Forschungsprojekt SLAM Schneller und einfacher Strom tanken

Ein interessantes Ergebnis der Studie: Weder private noch gewerbliche Nutzer messen Lademöglichkeiten im öffentlichen Straßenraum viel Bedeutung zu.
Die Nationale Plattform Elektromobilität hat für das Jahr 2020 einen Bedarf von 70.000 öffentlichen Ladepunkten ermittelt.

Elektroautos sind Teil der Energiewende im Verkehr. Mit verschiedenen Maßnahmen will die Bundesregierung die Akzeptanz der Elektromobilität erhöhen. Dazu gehört auch, die Entwicklung eines Stromtankstellen-Netzes zu beschleunigen.

Viele und einfach zu bedienende Stromsäulen sind eine wesentliche Voraussetzung, damit Autofahrer mehr und mehr auf Elektroautos umsteigen. Auf Stadtfahrten oder im Pendelverkehr sind sie schon jetzt gut einsetzbar. Bei größeren Entfernungen fehlen aber oft geeignete Lademöglichkeiten. Das soll das Forschungsprojekt SLAM ändern.

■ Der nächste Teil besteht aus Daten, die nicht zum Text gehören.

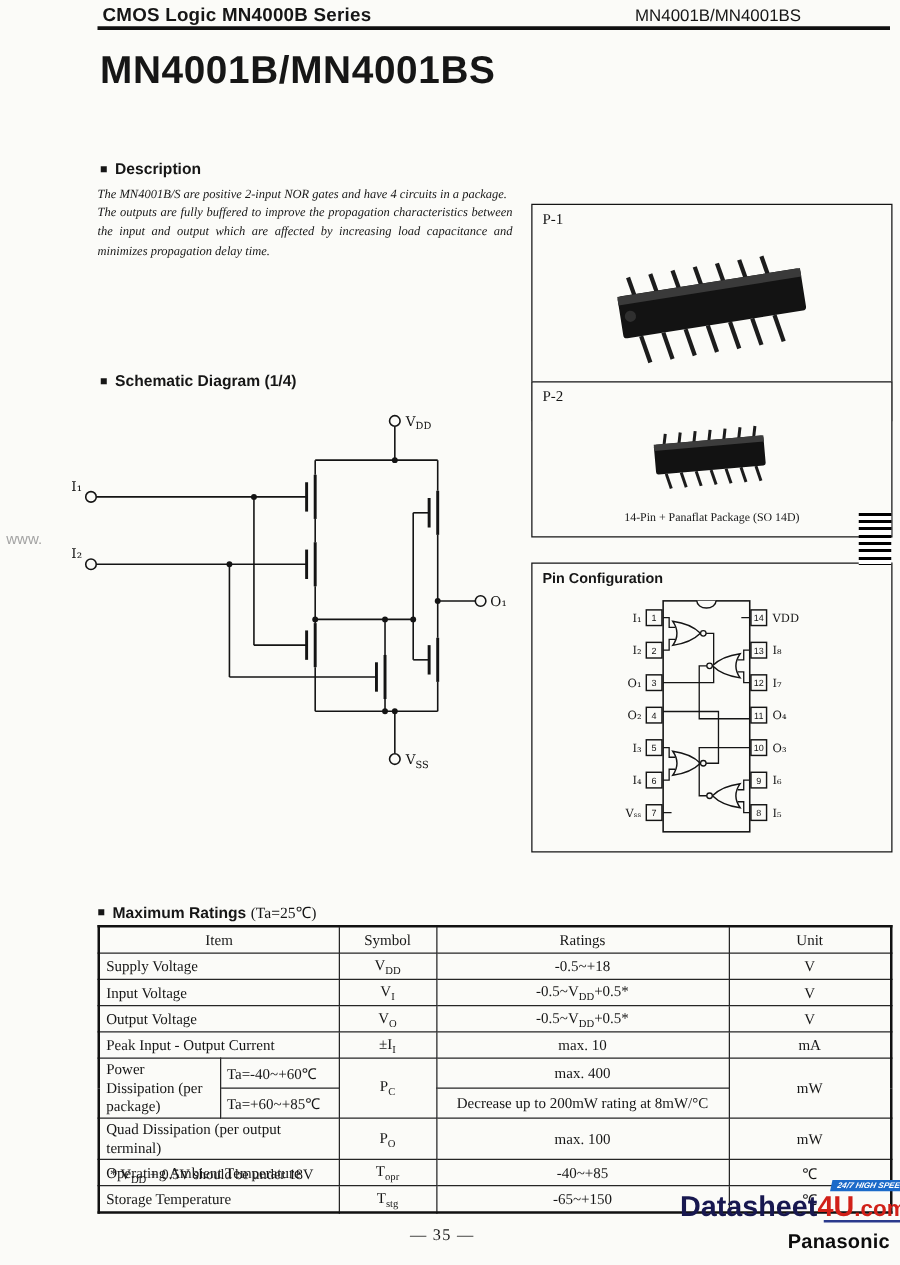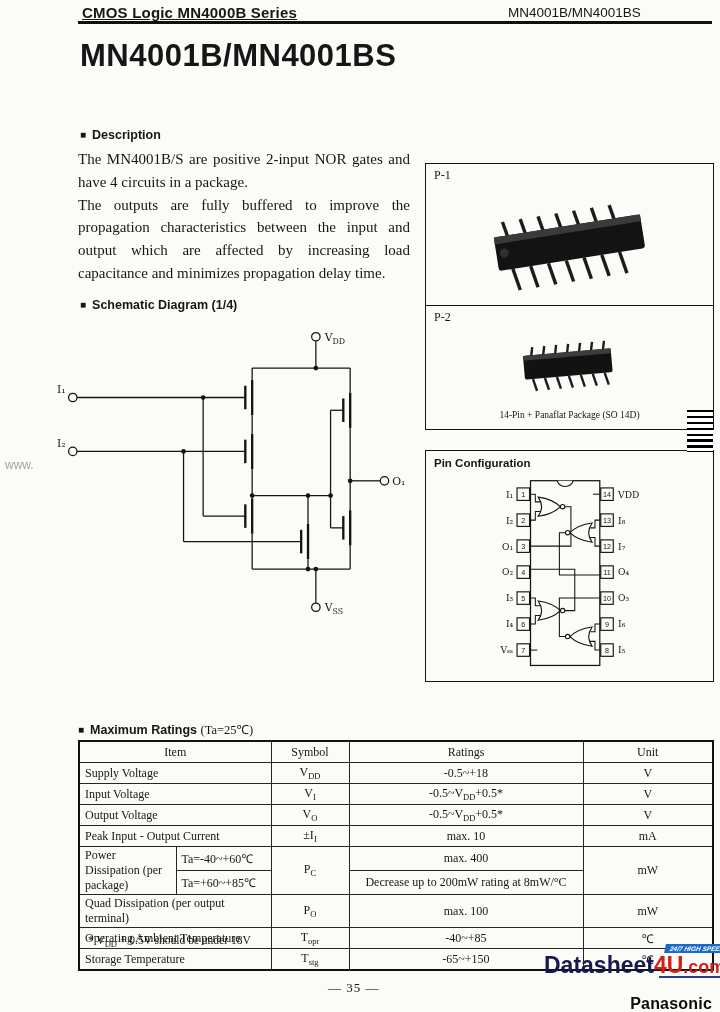--- a/index.html
+++ b/index.html
@@ -1,29 +1,29 @@
 <!DOCTYPE html>
 <html><head>
 <meta charset="utf-8">
 <style>
   html,body{margin:0;padding:0;background:#e9e9e9;}
   .page{position:relative;width:720px;height:1012px;margin:0 auto;background:#fbfbf8;
         font-family:"Liberation Serif",serif;color:#161616;overflow:hidden;}
   .abs{position:absolute;}
   
-  .hdr-left{font:bold 15px "Liberation Sans",sans-serif;letter-spacing:.2px;text-decoration:underline;}
+  .hdr-left{font:bold 15px "Liberation Sans",sans-serif;letter-spacing:.2px;}
   .hdr-right{font:13.5px "Liberation Sans",sans-serif;}
   .hdr-rule{background:#101010;}
   .title{font:bold 31px "Liberation Sans",sans-serif;letter-spacing:.5px;}
   .subtitle{font:17px "Liberation Serif",serif;letter-spacing:.4px;}
   
   .sec-head{font:bold 12.5px "Liberation Sans",sans-serif;}
   .sec-head .blt{font-size:10px;margin-right:6px;position:relative;top:-1px;}
   
-  .desc{width:332px;font-size:15px;line-height:1.52;text-align:justify;}
+  .desc{width:332px;font-size:10px;line-height:1.52;text-align:justify;font-style:italic;}
   .desc p{margin:0;}
   
   .figbox{border:1.4px solid #141414;background:#fbfbf8;}
   .figlabel{font:12px "Liberation Serif",serif;}
   .figcap{font:9.5px "Liberation Serif",serif;text-align:center;width:100%;}
   .pc-head{font:bold 11.5px "Liberation Sans",sans-serif;}
   
   svg text{fill:#141414;}
   .st{font:11px "DejaVu Serif",serif;}
   .sts{font-size:8px;}
@@ -41,32 +41,32 @@
   
   table.ratings{border-collapse:collapse;border:2px solid #111;font-size:12px;table-layout:fixed;}
   .ratings th,.ratings td{border:1.2px solid #262626;padding:1px 5px;height:18px;overflow:hidden;}
   .ratings th{font-weight:normal;text-align:center;}
   .ratings td{text-align:left;}
   .ratings td.c{text-align:center;}
   sub{font-size:8.5px;}
   .footnote{font-size:11.5px;}
   
   .watermark{font:26px "Liberation Sans",sans-serif;color:#b3b3b3;letter-spacing:.5px;}
-  .side-ww{font:12px "Liberation Sans",sans-serif;color:#a3a3a3;margin-top:34px;}
+  .side-ww{font:12px "Liberation Sans",sans-serif;color:#a3a3a3;}
   .pageno{font:13px "Liberation Serif",serif;letter-spacing:1px;}
   .barcode{background:repeating-linear-gradient(to bottom,#000 0 2.4px,#fff 2.4px 5.9px);}
   .logo{width:168px;text-align:right;}
   .ds-black{font:bold 23px "Liberation Sans",sans-serif;color:#181850;}
   .ds-red{font:bold 23px "Liberation Sans",sans-serif;color:#d12018;}
   .ds-com{font:bold 18px "Liberation Sans",sans-serif;color:#d12018;}
   .badge{position:absolute;right:-4px;top:-8px;background:#1b6ac9;color:#fff;
          font:italic bold 6.5px "Liberation Sans",sans-serif;padding:1px 5px;
          transform:skewX(-12deg);white-space:nowrap;}
   .logo-underline{position:absolute;right:0;top:24px;width:66px;height:2px;background:#2a3a8c;}
-  .panasonic{font:bold 16px "Liberation Sans",sans-serif;color:#0c0c0c;letter-spacing:.2px;margin-top:16px;}
+  .panasonic{font:bold 16px "Liberation Sans",sans-serif;color:#0c0c0c;letter-spacing:.2px;margin-top:6px;}
 </style>
 </head>
 <body>
 
 <div class="page">
 
   <div class="abs hdr-left" style="left:82px;top:4px;">CMOS Logic MN4000B Series</div>
   <div class="abs hdr-right" style="left:508px;top:5px;">MN4001B/MN4001BS</div>
   <div class="abs hdr-rule" style="left:78px;top:21px;width:634px;height:2.5px;"></div>
 

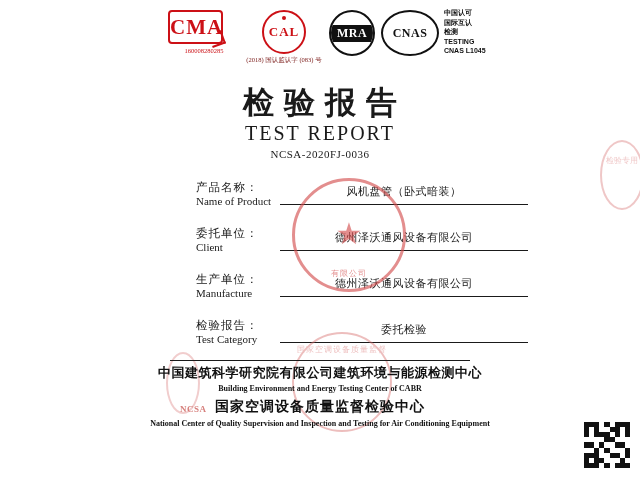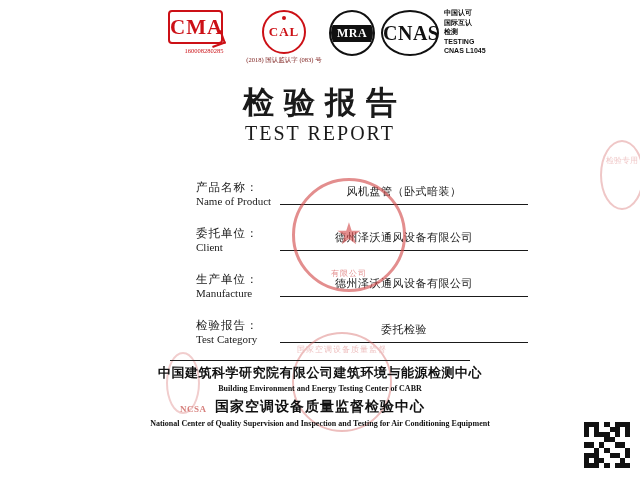--- a/index.html
+++ b/index.html
@@ -125,21 +125,21 @@
   }
   .cnas-mark {
     width: 58px;
     height: 46px;
     margin: 0 auto;
     border: 2px solid #111;
     border-radius: 50%;
     box-sizing: border-box;
     color: #111;
     font-weight: bold;
-    font-size: 20px;
+    font-size: 12px;
     line-height: 42px;
     letter-spacing: 0.5px;
   }
   .cnas-side {
     font-family: "Liberation Sans", sans-serif;
     font-size: 7px;
     line-height: 9.5px;
     color: #111;
     font-weight: bold;
     white-space: nowrap;
@@ -428,20 +428,21 @@
       <div class="cnas-side">中国认可</div>
       <div class="cnas-side">国际互认</div>
       <div class="cnas-side">检测</div>
       <div class="cnas-side">TESTING</div>
       <div class="cnas-side">CNAS L1045</div>
     </div>
   </div>
 
   <div class="title-cn">检验报告</div>
   <div class="title-en">TEST REPORT</div>
+  <div class="report-no">NCSA-2020FJ-0036</div>
 
   <div class="fields">
 
     <div class="field">
       <span class="f-label-cn">产品名称：</span>
       <span class="f-label-en">Name of Product</span>
       <span class="f-value">风机盘管（卧式暗装）</span>
       <span class="f-line"></span>
     </div>
 

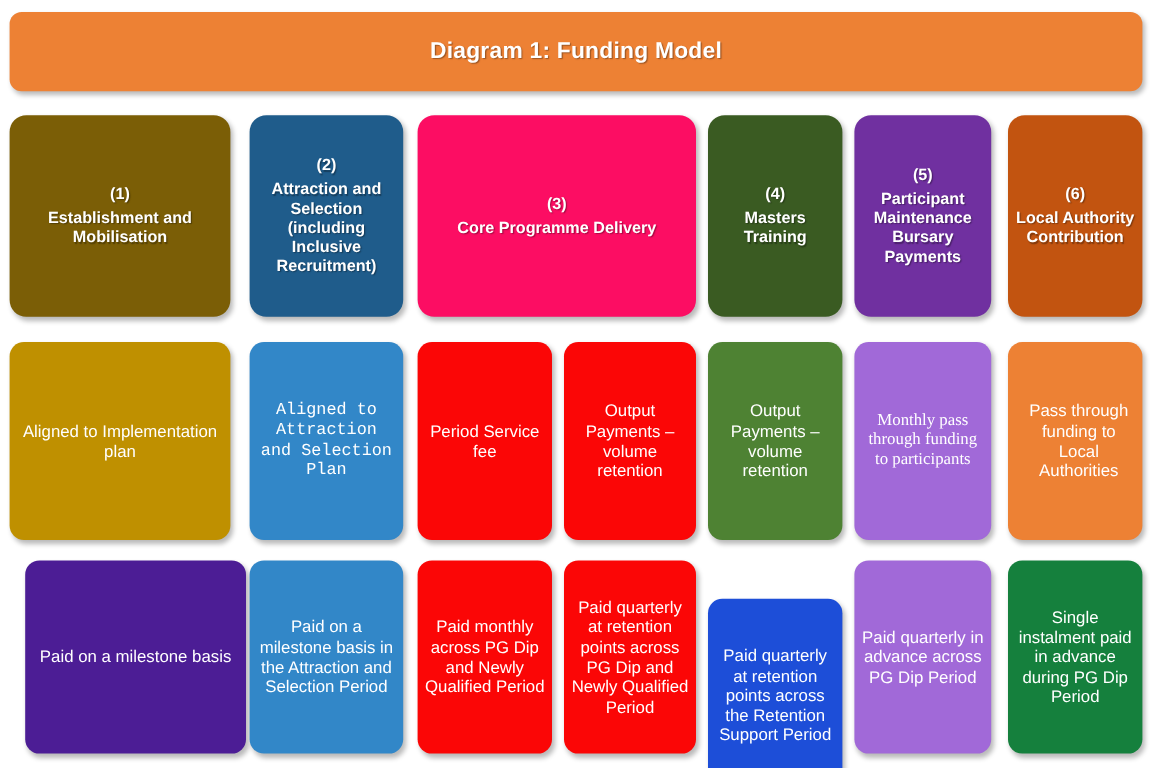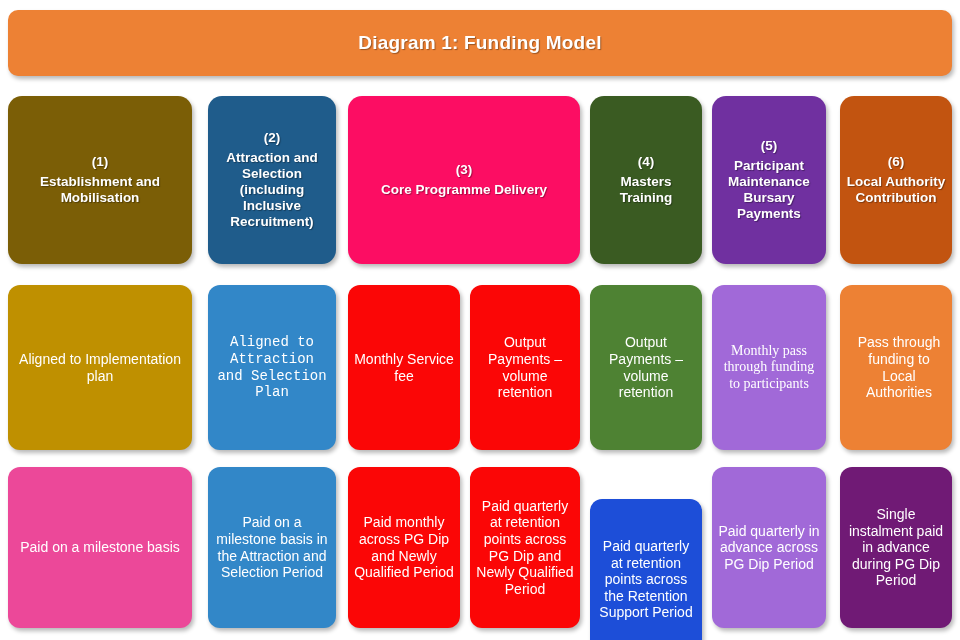--- a/index.html
+++ b/index.html
@@ -142,40 +142,40 @@
 
   <div class="box row2 c1" style="background: rgb(191, 144, 0);">
     <span class="txt">Aligned to Implementation plan</span>
   </div>
 
   <div class="box row2 c2" style="background: rgb(50, 135, 200); font-family: Liberation Mono, monospace;">
     <span class="txt">Aligned to Attraction and Selection Plan</span>
   </div>
 
   <div class="box row2 c3a" style="background: rgb(251, 6, 6);">
-    <span class="txt">Monthly Service fee</span>
+    <span class="txt">Period Service fee</span>
   </div>
 
   <div class="box row2 c3b" style="background: rgb(251, 6, 6);">
     <span class="txt">Output Payments – volume retention</span>
   </div>
 
   <div class="box row2 c4" style="background: rgb(78, 130, 51);">
     <span class="txt">Output Payments – volume retention</span>
   </div>
 
   <div class="box row2 c5" style="background: rgb(161, 105, 216); font-family: Liberation Serif, serif;">
     <span class="txt">Monthly pass through funding to participants</span>
   </div>
 
   <div class="box row2 c6" style="background: rgb(237, 129, 52); padding-left: 12px;">
     <span class="txt">Pass through funding to Local Authorities</span>
   </div>
 
-  <div class="box row3 c1" style="background: #ec4899;">
+  <div class="box row3 c1" style="background: #4c1d95; margin-left: 13px;">
     <span class="txt">Paid on a milestone basis</span>
   </div>
 
   <div class="box row3 c3a" style="background: rgb(251, 6, 6);">
     <span class="txt">Paid monthly across PG Dip and Newly Qualified Period</span>
   </div>
 
   <div class="box row3 c2" style="background: rgb(50, 135, 200);">
     <span class="txt">Paid on a milestone basis in the Attraction and Selection Period</span>
   </div>
@@ -185,17 +185,17 @@
   </div>
 
   <div class="box row3 c4" style="background: #1d4ed8; margin-top: 32px;">
     <span class="txt">Paid quarterly at retention points across the Retention Support Period</span>
   </div>
 
   <div class="box row3 c5" style="background: rgb(161, 105, 216);">
     <span class="txt">Paid quarterly in advance across PG Dip Period</span>
   </div>
 
-  <div class="box row3 c6" style="background: #701a75;">
+  <div class="box row3 c6" style="background: #15803d;">
     <span class="txt">Single instalment paid in advance during PG Dip Period</span>
   </div>
 
 </div>
 
 </body></html>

SLAM bedeutet "Schnellladenetz für Achsen und Metropolen". Das Forschungsvorhaben hat ein Volumen von insgesamt 12,9 Millionen Euro. Das Bundeswirtschaftsministerium steuert 8,7 Millionen Euro dazu bei. Die Partner: unter anderem die Automobilhersteller BMW, Daimler, Porsche und VW, der Deutsche Genossenschaftsverlag, das Energieversorgungsunternehmen EnBW und die Universität Stuttgart sowie die RWTH Aachen. SLAM ist auch offen für weitere Partner: Investieren können Unternehmen, Städte und Kommunen, die selber Ladeinfrastruktur aufbauen möchte.

Mit Hilfe von SLAM soll bis 2017 ein Forschungs-Schnellladenetz mit deutschlandweit 600 Säulen entstehen. Solche Ladepunkte können die Batterie eines Fahrzeugs in weniger als einer halben Stunde zu rund 80 Prozent aufladen. Das macht E-Autos auch für längere Strecken attraktiv. Diese Stationen stehen allen Fahrzeugen mit dem europäischen Stecker-Standard "CCS" zur Verfügung. Bis jetzt gibt es gut 150 SLAM Schnellladepunkte.

Die Ladepunkte müssen einfach zu finden, verlässlich, jederzeit verfügbar und leicht zu bedienen sein. Aber auch ein bequemes Bezahlen, zum Beispiel per Smartphone oder Kreditkarte, ist wichtig. Bislang war das nicht selbstverständlich - unterschiedliche Stecker, lange Ladezeiten und komplizierte Abrechnungsmodelle haben Verbraucher häufig abgeschreckt. Auch hier will das Projekt SLAM Abhilfe schaffen. Es sorgt für einen einheitlichen Standard, der das Bezahlen mit einer Karte an jedem beliebigen Ladepunkt ermöglicht. Bereits bestehende Stromtankstellen und Pilotprojekte sollen nach Möglichkeit eingebunden werden.

Die Erfahrungen aus dem Forschungsvorhaben sollen helfen, Betreiber- und Geschäftsmodelle zum Schnellladen zu entwickeln. Mithilfe der Daten werden Kriterien für geeignete Standorte erarbeitet und das Forschungsladenetz aufgebaut. Die Daten aus SLAM stehen allen Projektpartnern und Investoren zur Verfügung. Es gilt auch, mehr Ladesäulen für das Normalladen zu errichten. Normales Laden dauert etwas länger, etwa ein bis zwei Stunden. Die Nationale Plattform Elektromobilität hat für das Jahr 2020 einen Bedarf von 70.000 öffentlichen Ladepunkten ermittelt. Die Bundesregierung möchte auch hier die Entwicklung fördern. In Zusammenarbeit mit den Ländern soll es eine gemeinsame Ausschreibung geben.